Detected change data:
◆ ◆ ◆
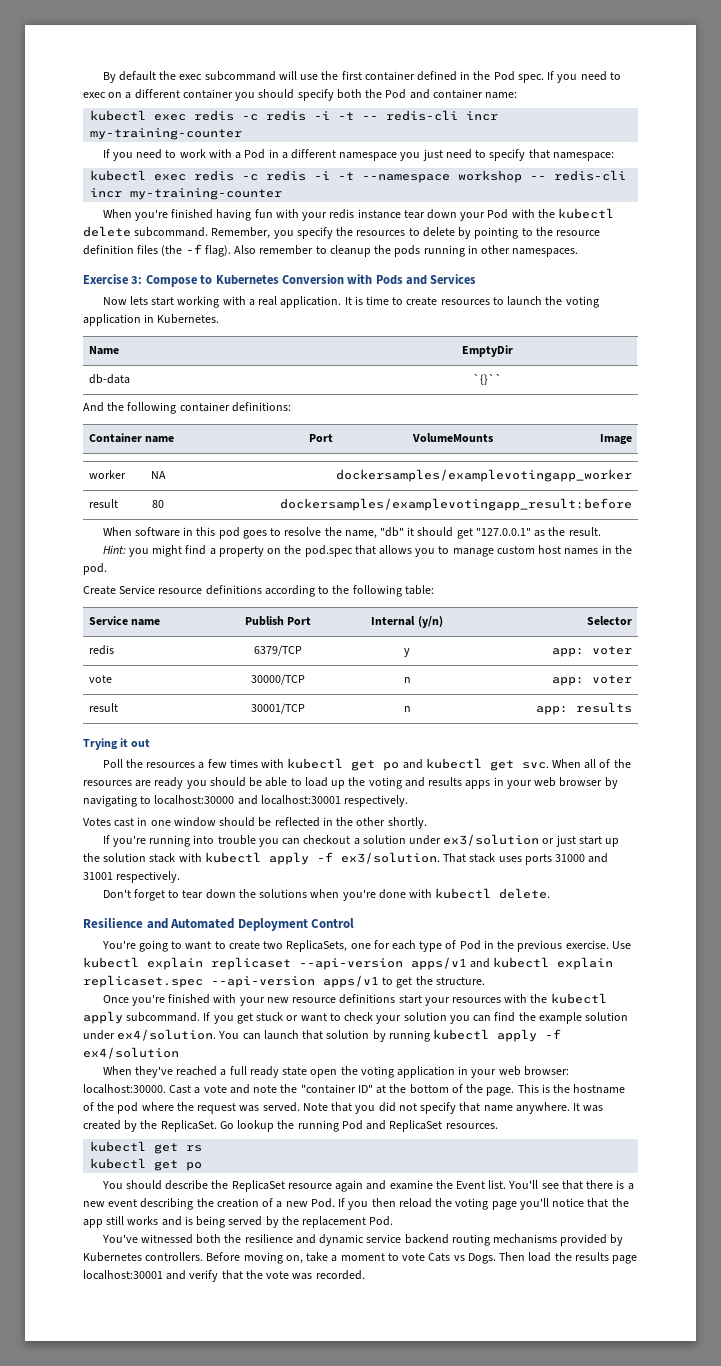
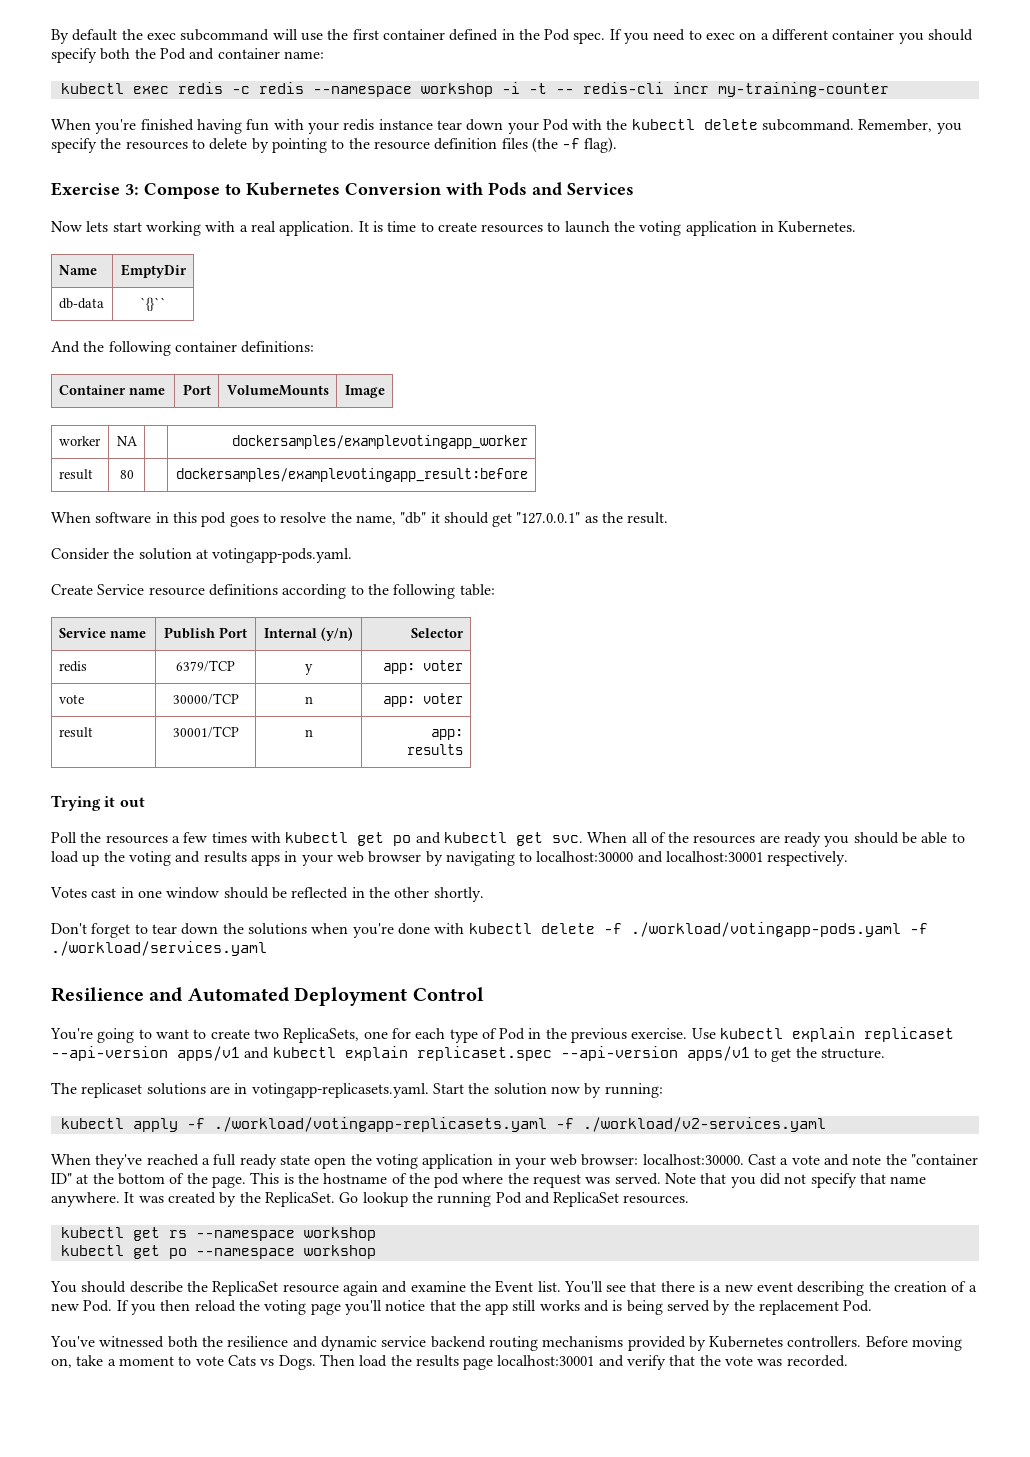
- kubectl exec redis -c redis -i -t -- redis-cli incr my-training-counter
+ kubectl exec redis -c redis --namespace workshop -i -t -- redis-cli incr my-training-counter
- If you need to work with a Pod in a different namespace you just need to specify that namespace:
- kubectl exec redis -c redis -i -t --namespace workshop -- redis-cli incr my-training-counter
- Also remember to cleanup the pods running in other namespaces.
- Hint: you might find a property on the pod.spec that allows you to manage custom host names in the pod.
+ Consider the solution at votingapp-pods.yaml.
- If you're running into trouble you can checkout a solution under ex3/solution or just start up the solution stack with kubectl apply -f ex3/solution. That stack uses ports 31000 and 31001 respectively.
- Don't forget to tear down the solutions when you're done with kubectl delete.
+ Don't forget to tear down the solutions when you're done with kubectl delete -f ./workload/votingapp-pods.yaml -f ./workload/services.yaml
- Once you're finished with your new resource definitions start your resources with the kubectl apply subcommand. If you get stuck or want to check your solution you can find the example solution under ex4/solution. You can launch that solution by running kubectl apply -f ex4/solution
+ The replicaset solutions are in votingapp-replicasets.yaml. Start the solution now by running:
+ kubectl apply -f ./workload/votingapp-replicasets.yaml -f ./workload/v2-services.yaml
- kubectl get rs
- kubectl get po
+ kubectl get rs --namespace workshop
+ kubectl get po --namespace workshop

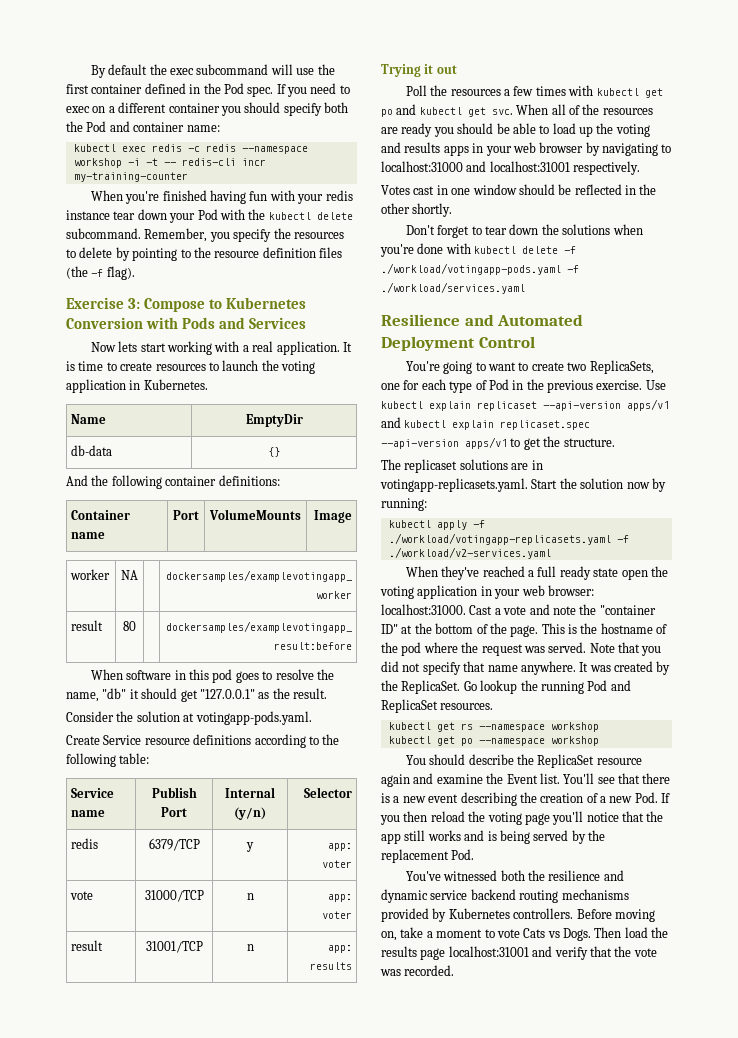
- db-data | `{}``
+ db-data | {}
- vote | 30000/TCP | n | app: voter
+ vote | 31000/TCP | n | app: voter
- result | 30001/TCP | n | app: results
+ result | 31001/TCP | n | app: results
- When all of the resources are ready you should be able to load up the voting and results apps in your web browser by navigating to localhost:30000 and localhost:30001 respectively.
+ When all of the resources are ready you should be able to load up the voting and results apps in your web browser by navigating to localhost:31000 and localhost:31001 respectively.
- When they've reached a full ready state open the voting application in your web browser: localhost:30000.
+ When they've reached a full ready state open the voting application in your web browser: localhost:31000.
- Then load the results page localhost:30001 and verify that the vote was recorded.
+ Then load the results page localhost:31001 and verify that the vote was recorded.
◆ ◆ ◆
**AIM OF THE TASK**.
Could you retype all the entries exactly, skipping the pictures?

**TASK OUTPUT**.
- kubectl exec redis -c redis -i -t -- redis-cli incr my-training-counter
+ kubectl exec redis -c redis --namespace workshop -i -t -- redis-cli incr my-training-counter
- If you need to work with a Pod in a different namespace you just need to specify that namespace:
- kubectl exec redis -c redis -i -t --namespace workshop -- redis-cli incr my-training-counter
- Also remember to cleanup the pods running in other namespaces.
- Hint: you might find a property on the pod.spec that allows you to manage custom host names in the pod.
+ Consider the solution at votingapp-pods.yaml.
- If you're running into trouble you can checkout a solution under ex3/solution or just start up the solution stack with kubectl apply -f ex3/solution. That stack uses ports 31000 and 31001 respectively.
- Don't forget to tear down the solutions when you're done with kubectl delete.
+ Don't forget to tear down the solutions when you're done with kubectl delete -f ./workload/votingapp-pods.yaml -f ./workload/services.yaml
- Once you're finished with your new resource definitions start your resources with the kubectl apply subcommand. If you get stuck or want to check your solution you can find the example solution under ex4/solution. You can launch that solution by running kubectl apply -f ex4/solution
+ The replicaset solutions are in votingapp-replicasets.yaml. Start the solution now by running:
+ kubectl apply -f ./workload/votingapp-replicasets.yaml -f ./workload/v2-services.yaml
- kubectl get rs
- kubectl get po
+ kubectl get rs --namespace workshop
+ kubectl get po --namespace workshop

- db-data | `{}``
+ db-data | {}
- vote | 30000/TCP | n | app: voter
+ vote | 31000/TCP | n | app: voter
- result | 30001/TCP | n | app: results
+ result | 31001/TCP | n | app: results
- When all of the resources are ready you should be able to load up the voting and results apps in your web browser by navigating to localhost:30000 and localhost:30001 respectively.
+ When all of the resources are ready you should be able to load up the voting and results apps in your web browser by navigating to localhost:31000 and localhost:31001 respectively.
- When they've reached a full ready state open the voting application in your web browser: localhost:30000.
+ When they've reached a full ready state open the voting application in your web browser: localhost:31000.
- Then load the results page localhost:30001 and verify that the vote was recorded.
+ Then load the results page localhost:31001 and verify that the vote was recorded.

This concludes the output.